Texas eases birth certificate rules for children with undocumented parents
Texas agreed to expand the list of documents that may be submitted to obtain birth certificates for US-born children whose parents entered the country illegally.
Nathan Lambrecht/The Monitor/AP
The state of Texas has agreed to expand the list of acceptable documentation parents who entered the country illegally may submit to obtain birth certificates for their US-born children, officials said Monday. The agreement settles a federal lawsuit that argued the lack of birth certificates made it more difficult for parents to enroll their citizen children in school, health programs, and other services.
The 62-plaintiff lawsuit, filed in May, was brought forth by parents from Mexico, Honduras, Guatemala, and El Salvador.
"Without birth certificates, our clients lived in constant fear of having their families torn apart and their American-born children deported. They also struggled to get access to basic education, health and child-care services," Efrén Olivares, who represents the parents as regional legal director of Texas Civil Rights Project's south Texas office, told The Los Angeles Times. "This settlement will be life-changing for immigrant communities across the state."
In recent years, Texas had made it more difficult for undocumented immigrants to obtain birth certificates for their children born in the United States, by tightening restrictions on alternative documents that could be used by immigrants without US-issued identification. Officials did not accept parents' foreign passports without US visas, or photo identification issued by Mexican consulates in the US, for example.

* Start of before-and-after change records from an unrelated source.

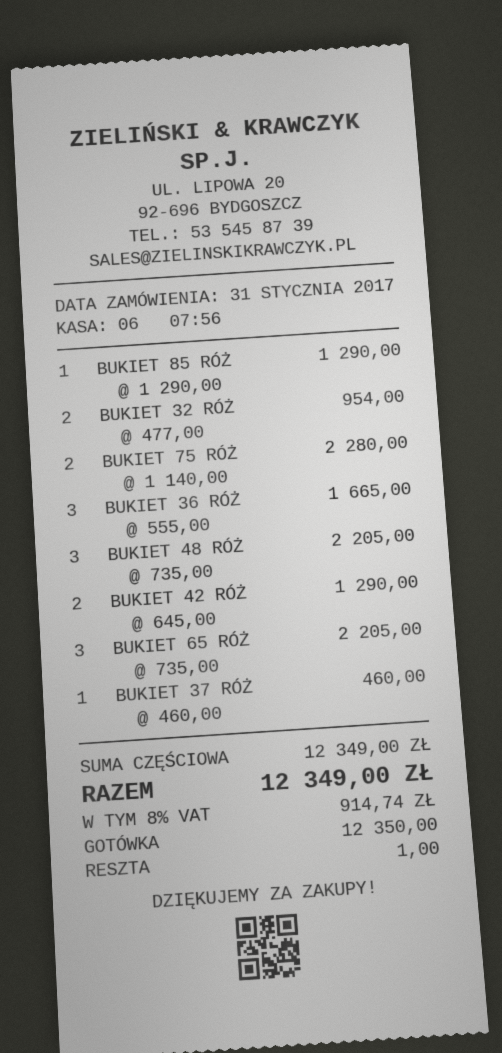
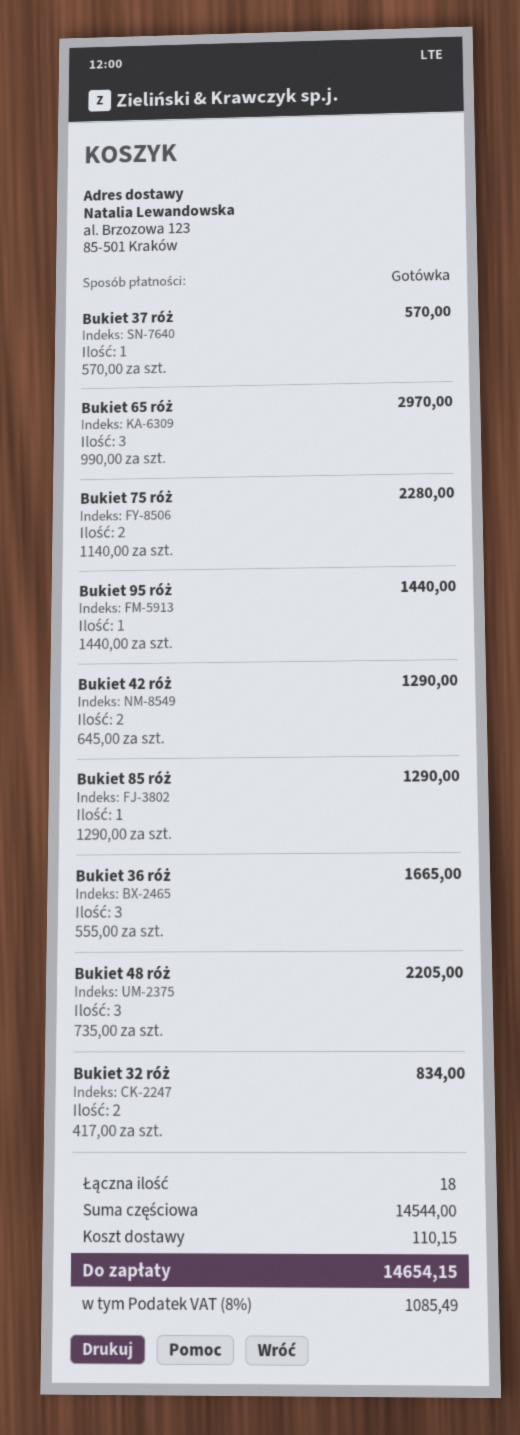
BUKIET 32 RÓŻ: 2 x 477.00 = 954.00 -> 2 x 417.00 = 834.00
BUKIET 65 RÓŻ: 3 x 735.00 = 2205.00 -> 3 x 990.00 = 2970.00
BUKIET 37 RÓŻ: 1 x 460.00 = 460.00 -> 1 x 570.00 = 570.00
Bukiet 95 róż: none -> 1 x 1440.00 = 1440.00
subtotal: 12349.00 -> 14544.00
shipping: none -> 110.15
tax: 8% = 914.74 -> 8% = 1085.49
total: 12349.00 -> 14654.15

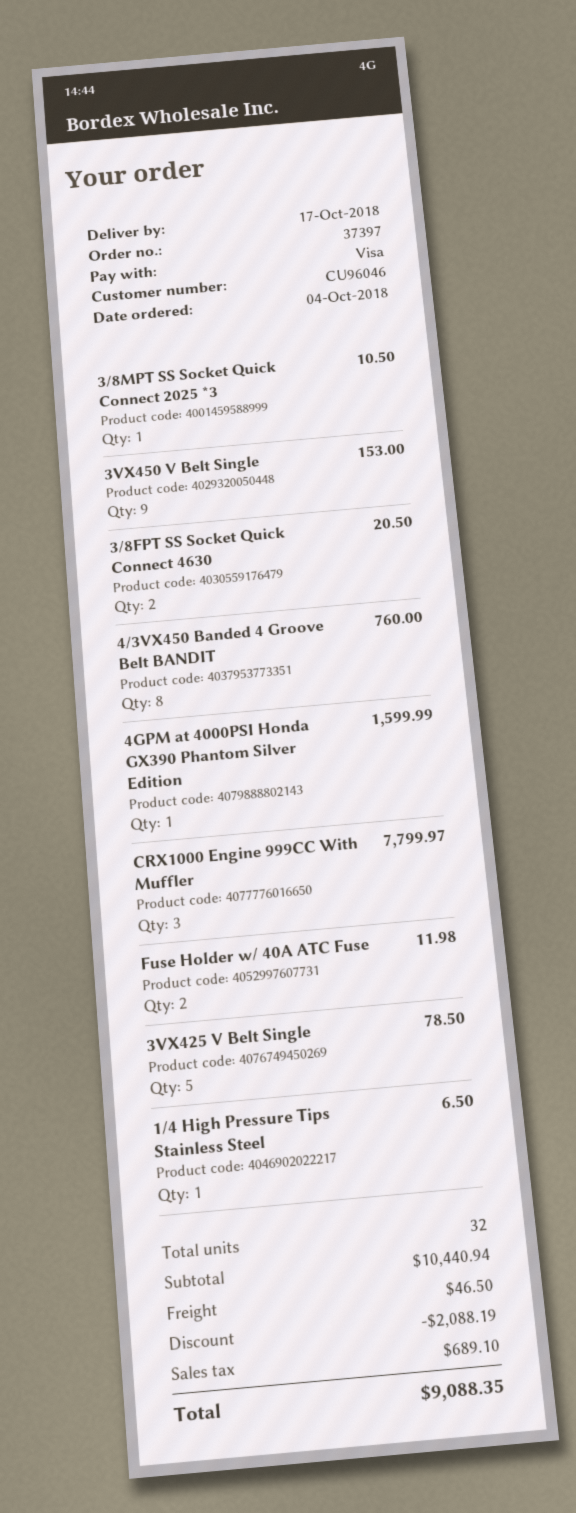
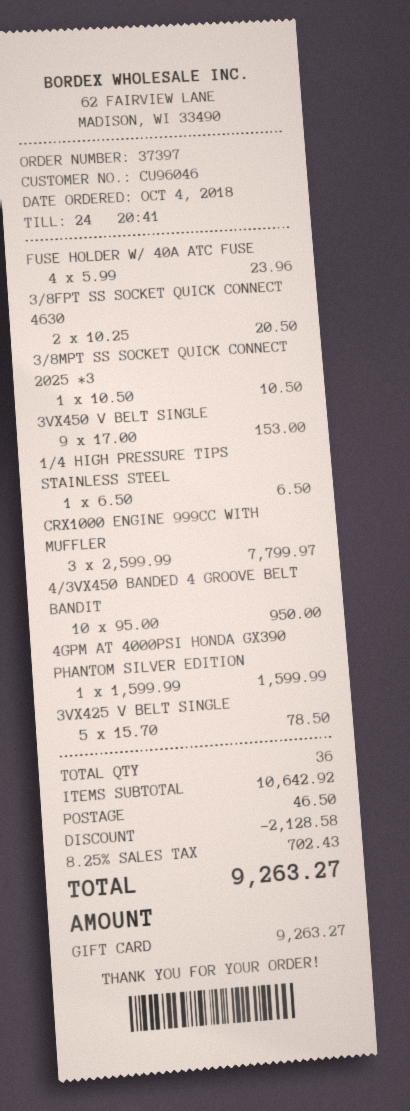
payment method: Visa -> gift card
4/3VX450 Banded 4 Groove Belt BANDIT: 8 for 760.00 -> 10 for 950.00
Fuse Holder w/ 40A ATC Fuse: 2 for 11.98 -> 4 for 23.96
total quantity: 32 -> 36
subtotal: 10440.94 -> 10642.92
discount: 2088.19 -> 2128.58
tax: 689.10 -> 702.43
total: 9088.35 -> 9263.27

The stricter guidelines came during a dramatic influx of migration from Central America over the past three years. Since October 2015, 34,289 Central American immigrants have moved into the Rio Grande Valley, the Times reported.
Now, officials will accept a broader array of documentation from parents seeking to obtain US birth certificates for their newborns, including Mexican voter identification cards, and supporting documents such as marriage licenses or school transcripts. Mexican voter IDs were always allowed, but some officials were not accepting them, a spokeswoman for Texas RioGrande Legal Aid, which also represented parents, told The Dallas Morning News. For El Salvadorian, Honduran, and Guatemalan parents, temporary ID certification from their origin country's consul will be accepted.
Chris Van Deusen, a spokesman for Texas' Department of State Health Services, told the Los Angeles Times the agreement "will allow the state to continue to provide necessary birth certificates to authorized people and do so in a way that maintains the security of state birth records." Previously, the department had argued that the Mexican consular IDs did not provide secure identification, according to the Dallas Morning News, but plaintiffs' attorneys say they have now been updated with microchips.
Birthright citizenship for the children of undocumented immigrants has become an issue during this presidential campaign, with Republican presidential nominee Donald Trump questioning the 14th Amendment right of citizenship for those born in the US to immigrant parents who are here illegally. On Monday, some conservative analysts spoke out against Texas' settlement.
"This is yet another example of how our institutions are being asked to accommodate foreigners who think they are above the law," Jon Feere, legal policy analyst at the conservative Center for Immigration Studies based in Washington, D.C., told the Los Angeles Times. "This entire issue could be avoided if people entered our country lawfully. Texas officials now are expected to become experts in a variety of foreign documents of questionable reliability."
However, the immigrant parents are hailing the ruling as progress and are happy their children will have birth certificates and the benefits that come with them.
"It's just about respecting what is in the Constitution," Juana Gomez, a Mexican undocumented immigrant, told The New York Times. "I don't think of it as just good for me. A lot of mothers are happy and satisfied."